Workday’s recently announced partnership with Slack will allow employees to access HR information and services without having to switch tools. As Slack said, “Without having to move to another application, they will be able to resolve many of their questions and issues in an intuitive and familiar way.”
Last year Slack had more than 50,000 paying teams, equaling 2 million paid users, according to Forbes. Those included employees from 43 percent of the top 100 U.S. companies by revenue. Integrating the messaging service will allow those workers to interact with Workday through a tool they already use.
On its blog, Slack said users will be able to request and share time-off information and access co-worker details such as title, department and location. Soon-to-come features include user-configurable notifications and alerts, plus the ability for IT to assign team members to appropriate channels without user intervention.
Smart but Inevitable
When you consider the preponderance of instant messaging that goes in today’s workplace, the Workday-Slack partnership is more logical than revolutionary. Last year, the research firm ReportLinker said 43 percent of workers used instant messaging as part of their job. Among the heaviest users are IT professionals, 71 percent of whom use some sort of messaging. So does 61 percent of the workforce of international firms.
Although it’s not their preferred tool—only 8 percent of employees overall say messaging is their first choice when communicating with colleagues—we believe the use of IM services will only rise as more employees work remotely, more teams are spread across multiple locations and contingent workers continue to grow their role within the labor force.
And, it’s worth noting, 58 percent of the workers whose companies have implemented an IM platform say they collaborate more effectively than they did before.
Messaging is in HR’s Future
Given all that, the idea of integrating messaging services is something that all vendors of core HCM systems should be thinking about.
Workday’s application of Slack provides a good example of what Diginomica like to refer to as “headless applications,” tools that allow users to reach the functionality of one program without having to leave their context in another. But remember, Slack’s far from the only game in town. Microsoft’s Skype, Skype for Business and Facebook at Work are all making inroads into the business world.
For its part, HR should be thinking hard about this for a simple reason: The idea of HCM tech tools deepening their presence in the collaborative work environment is inevitable. If a worker can message a teammate about the status of a specific project task, why can’t she request time off through the same tool? Changing apps to complete a simple task is one of those things that’s not disastrous but is annoying. For HR leaders who spend a lot of time thinking about engagement, here’s a simple way to make your employees’ lives easier.

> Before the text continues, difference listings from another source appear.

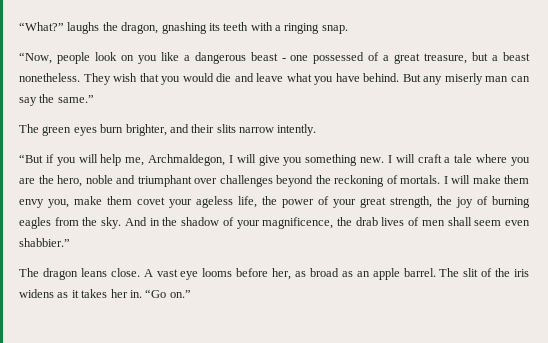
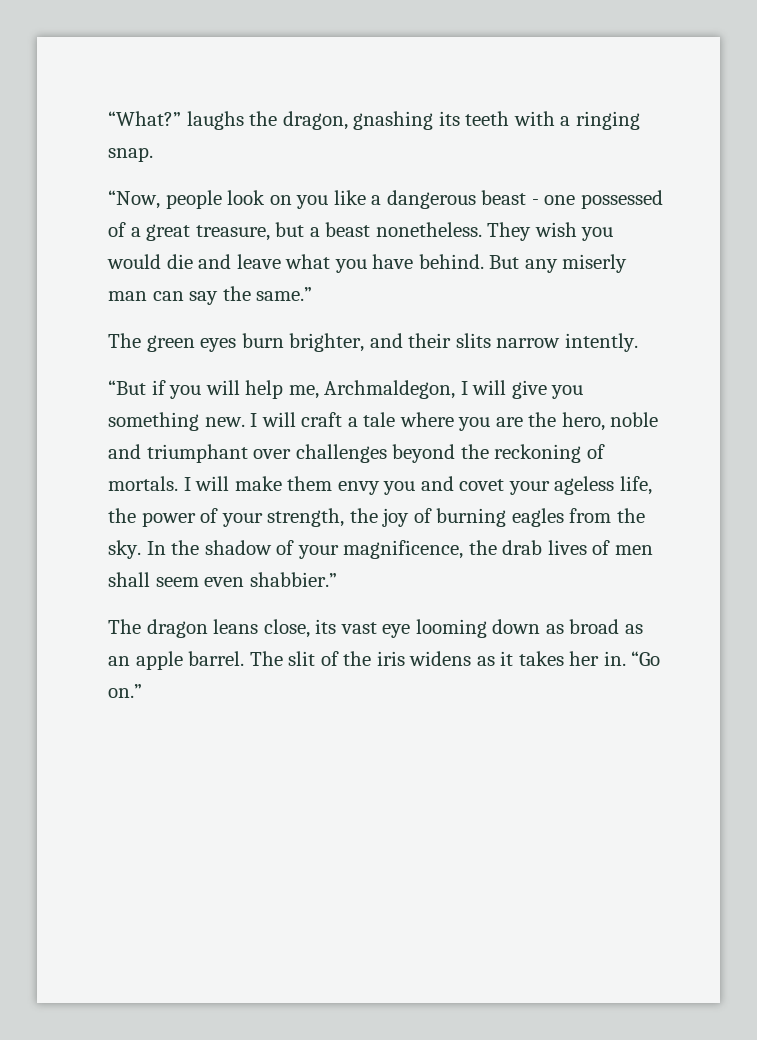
- They wish that you would die and leave what you have behind.
+ They wish you would die and leave what you have behind.
- I will make them envy you, make them covet your ageless life, the power of your great strength, the joy of burning eagles from the sky.
+ I will make them envy you and covet your ageless life, the power of your strength, the joy of burning eagles from the sky.
- And in the shadow of your magnificence, the drab lives of men shall seem even shabbier.”
+ In the shadow of your magnificence, the drab lives of men shall seem even shabbier.”
- The dragon leans close. A vast eye looms before her, as broad as an apple barrel.
+ The dragon leans close, its vast eye looming down as broad as an apple barrel.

The API Behind the Curtain
However, there’s mischief at work in the world of collaboration tools. As they consider how best to use messaging, HR and IT departments need to a few things in mind.

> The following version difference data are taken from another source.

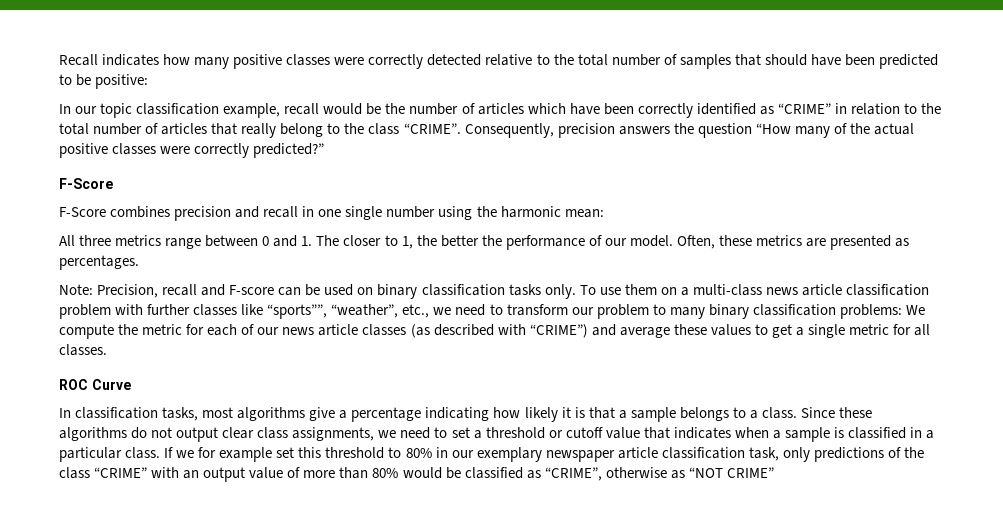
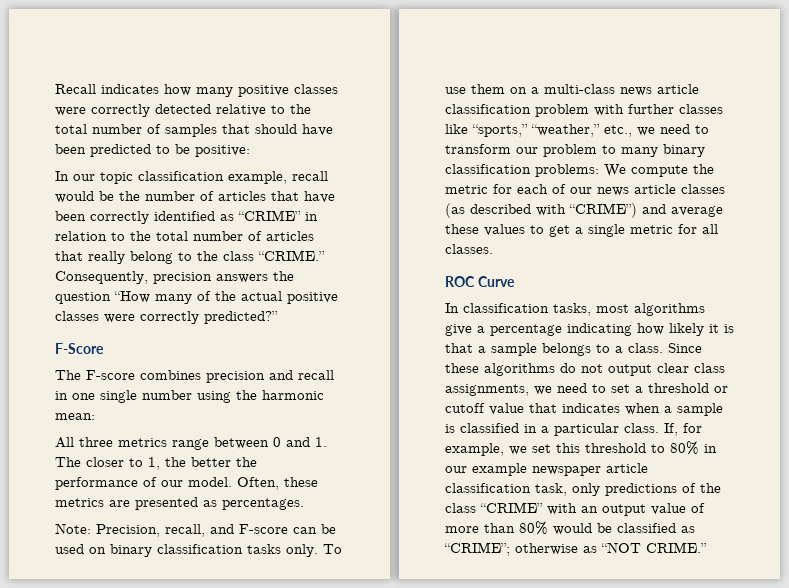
- In our topic classification example, recall would be the number of articles which have been correctly identified as “CRIME” in relation to the total number of articles that really belong to the class “CRIME”.
+ In our topic classification example, recall would be the number of articles that have been correctly identified as “CRIME” in relation to the total number of articles that really belong to the class “CRIME.”
- F-Score combines precision and recall in one single number using the harmonic mean:
+ The F-score combines precision and recall in one single number using the harmonic mean:
- Note: Precision, recall and F-score can be used on binary classification tasks only.
+ Note: Precision, recall, and F-score can be used on binary classification tasks only.
- To use them on a multi-class news article classification problem with further classes like “sports””, “weather”, etc., we need to transform our problem to many binary classification problems: We compute the metric for each of our news article classes (as described with “CRIME”) and average these values to get a single metric for all classes.
+ To use them on a multi-class news article classification problem with further classes like “sports,” “weather,” etc., we need to transform our problem to many binary classification problems: We compute the metric for each of our news article classes (as described with “CRIME”) and average these values to get a single metric for all classes.
- If we for example set this threshold to 80% in our exemplary newspaper article classification task, only predictions of the class “CRIME” with an output value of more than 80% would be classified as “CRIME”, otherwise as “NOT CRIME”
+ If, for example, we set this threshold to 80% in our example newspaper article classification task, only predictions of the class “CRIME” with an output value of more than 80% would be classified as “CRIME”; otherwise as “NOT CRIME.”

First, especially within large organizations, multiple message systems are often at work. We’ve visited companies where some teams use Slack but others rely on Skype, Blue Jeans or Zoom. These aren’t exactly apples-to-apples comparisons, but it’s easy to envision a Workday customer imposing another messaging tool on Skype users.
Workday’s already aware of that one. In a blog post, the company’s CTO, Joe Korngiebel, said efforts are already underway to incorporate Google Cloud, Microsoft Teams and Workplace by Facebook
That multi-platform dynamic doesn’t only apply to messaging, however. Organizations are rife with different brands of project management tools, from Trello to Asana to Jira, with each department head picking the solution they like best. That’s fine when staffers are working strictly within one unit, but maddening if they’re part of a cross-functional working group that relies on an unfamiliar platform.
Finally, there’s crossover between the features offered by many messaging applications and project management platforms. A file archived on Slack, for example, won’t be accessible through Asana. This can cause confusion among team members when they have to be sure they’re seeking the latest document versions or status reports. Often, they have to check multiple systems determine which document is the right one.
Those sorts of things don’t directly impact HCM technology’s use of messaging, but they’re issues everyone involved in the equation should be aware of. Collaboration tools present HR with the opportunity to inject itself into the modern organization’s workflow through a frictionless, direct connection with employees. But for that connection to be truly effective, HR and IT must work together to ensure all employees can take advantage of the same capabilities, even if they’re using different platforms.